BEGIN Material for this task

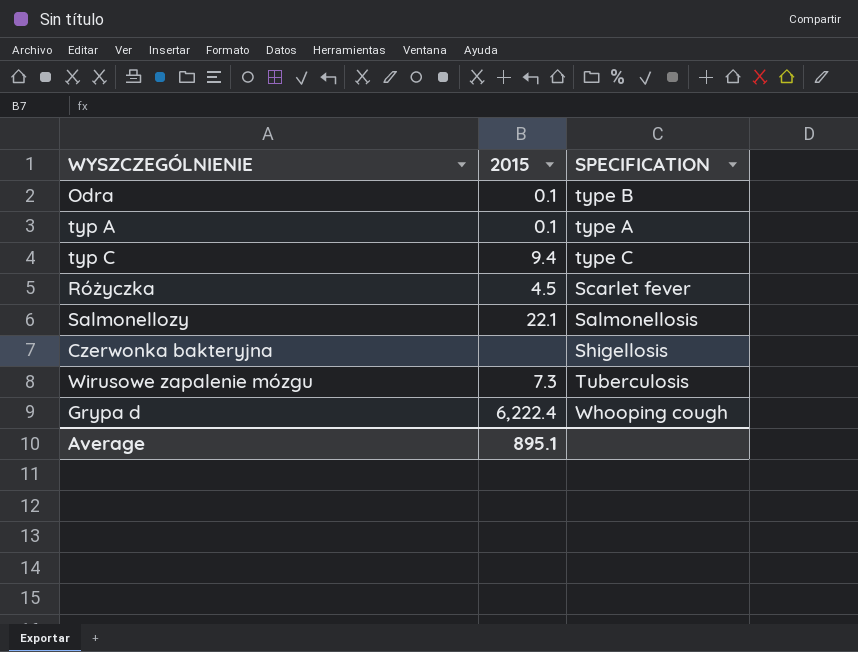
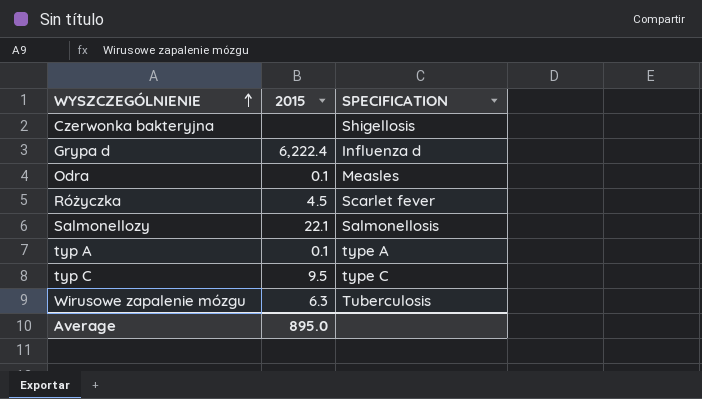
row order: none -> WYSZCZEGÓLNIENIE ascending
Grypa d | SPECIFICATION: Whooping cough -> Influenza d
Odra | SPECIFICATION: type B -> Measles
typ C | 2015: 9.4 -> 9.5
Wirusowe zapalenie mózgu | 2015: 7.3 -> 6.3
Average | 2015: 895.1 -> 895.0

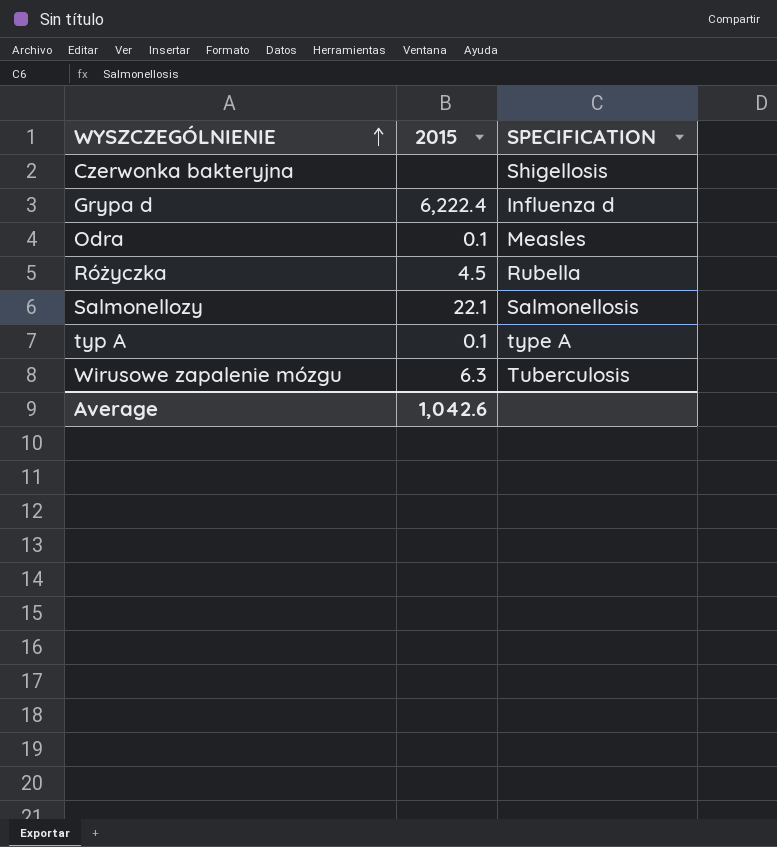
row typ C: 9.5 | type C -> none
Różyczka | SPECIFICATION: Scarlet fever -> Rubella
Average | 2015: 895.0 -> 1,042.6

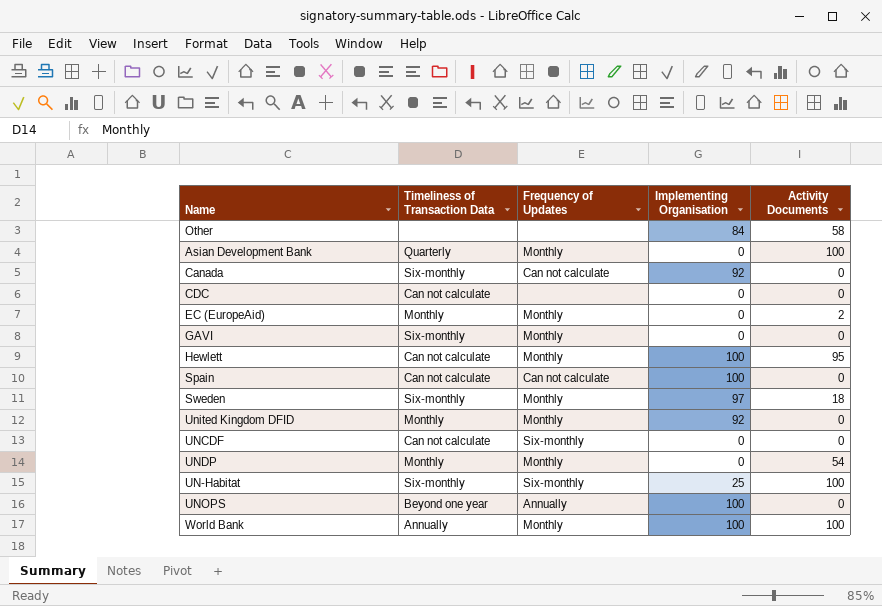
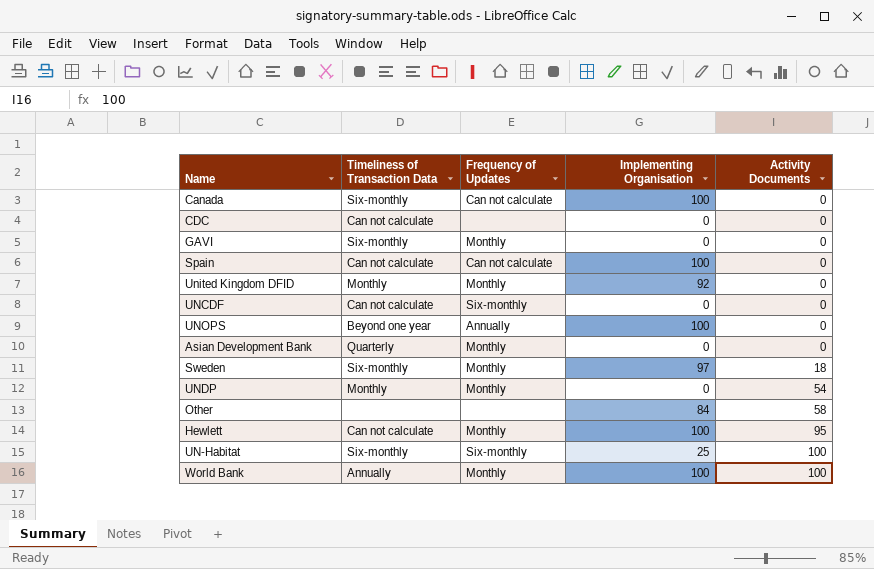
row order: none -> Activity Documents ascending
row EC (EuropeAid): Monthly | Monthly | 0 | 2 -> none
Canada | Implementing Organisation: 92 -> 100
Asian Development Bank | Activity Documents: 100 -> 0

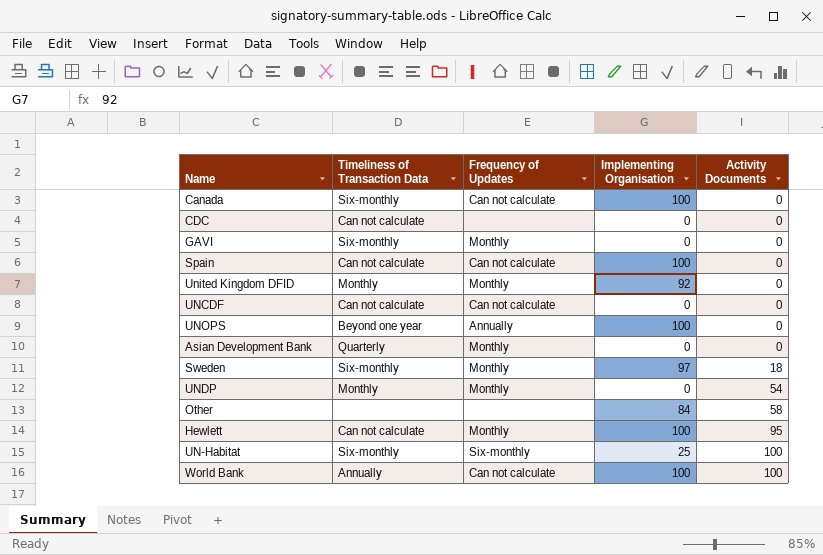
UNCDF | Frequency of Updates: Six-monthly -> Can not calculate
World Bank | Frequency of Updates: Monthly -> Can not calculate

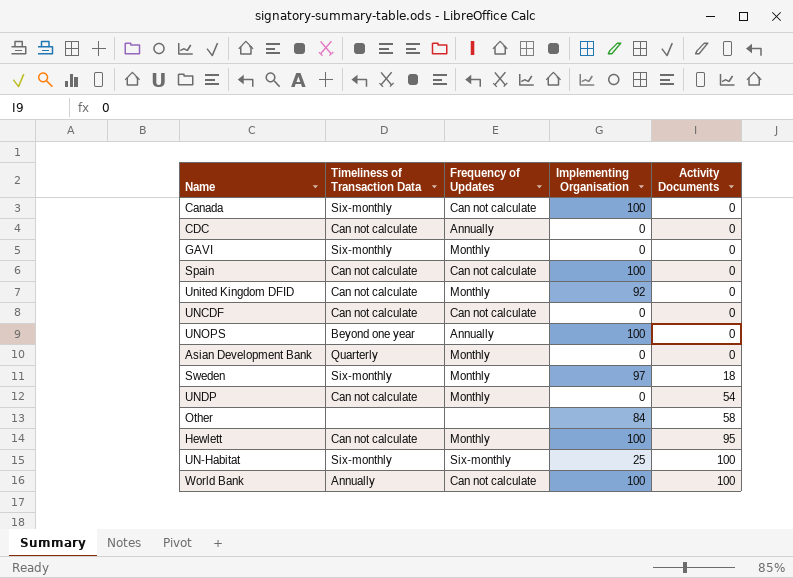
CDC | Frequency of Updates: none -> Annually
United Kingdom DFID | Timeliness of Transaction Data: Monthly -> Can not calculate
UNDP | Timeliness of Transaction Data: Monthly -> Can not calculate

END Material for this task

## Activity
Would you please transcribe the listing in full, exactly, while omitting the images?

## Exercise result
row order: none -> WYSZCZEGÓLNIENIE ascending
Grypa d | SPECIFICATION: Whooping cough -> Influenza d
Odra | SPECIFICATION: type B -> Measles
typ C | 2015: 9.4 -> 9.5
Wirusowe zapalenie mózgu | 2015: 7.3 -> 6.3
Average | 2015: 895.1 -> 895.0

row typ C: 9.5 | type C -> none
Różyczka | SPECIFICATION: Scarlet fever -> Rubella
Average | 2015: 895.0 -> 1,042.6

row order: none -> Activity Documents ascending
row EC (EuropeAid): Monthly | Monthly | 0 | 2 -> none
Canada | Implementing Organisation: 92 -> 100
Asian Development Bank | Activity Documents: 100 -> 0

UNCDF | Frequency of Updates: Six-monthly -> Can not calculate
World Bank | Frequency of Updates: Monthly -> Can not calculate

CDC | Frequency of Updates: none -> Annually
United Kingdom DFID | Timeliness of Transaction Data: Monthly -> Can not calculate
UNDP | Timeliness of Transaction Data: Monthly -> Can not calculate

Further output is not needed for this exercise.